| Assignment |
Where the records below show a line containing "[465,307,525,320] nodes. ->", start copying; end with the line containing "[166,445,209,458] work ->", and copy it too.

| Supplied data |
Content starts
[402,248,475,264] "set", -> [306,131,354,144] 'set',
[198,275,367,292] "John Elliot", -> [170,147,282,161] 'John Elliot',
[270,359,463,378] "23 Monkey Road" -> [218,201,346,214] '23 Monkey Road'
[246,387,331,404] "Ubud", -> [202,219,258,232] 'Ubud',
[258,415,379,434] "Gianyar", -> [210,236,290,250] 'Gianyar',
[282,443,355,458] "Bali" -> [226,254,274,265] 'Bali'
Content ends
Content starts
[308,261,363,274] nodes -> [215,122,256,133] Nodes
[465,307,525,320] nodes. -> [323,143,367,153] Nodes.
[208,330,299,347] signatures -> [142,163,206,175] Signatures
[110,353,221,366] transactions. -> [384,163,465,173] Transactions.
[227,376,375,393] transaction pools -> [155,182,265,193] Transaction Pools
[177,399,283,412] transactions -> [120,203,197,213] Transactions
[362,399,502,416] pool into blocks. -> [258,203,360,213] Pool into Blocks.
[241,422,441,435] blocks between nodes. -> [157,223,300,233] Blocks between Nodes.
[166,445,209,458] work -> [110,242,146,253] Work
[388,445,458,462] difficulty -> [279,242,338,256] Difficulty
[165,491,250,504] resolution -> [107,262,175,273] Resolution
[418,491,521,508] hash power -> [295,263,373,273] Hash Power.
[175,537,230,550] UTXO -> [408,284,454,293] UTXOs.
Content ends
| Your solution |
[465,307,525,320] nodes. -> [323,143,367,153] Nodes.
[208,330,299,347] signatures -> [142,163,206,175] Signatures
[110,353,221,366] transactions. -> [384,163,465,173] Transactions.
[227,376,375,393] transaction pools -> [155,182,265,193] Transaction Pools
[177,399,283,412] transactions -> [120,203,197,213] Transactions
[362,399,502,416] pool into blocks. -> [258,203,360,213] Pool into Blocks.
[241,422,441,435] blocks between nodes. -> [157,223,300,233] Blocks between Nodes.
[166,445,209,458] work -> [110,242,146,253] Work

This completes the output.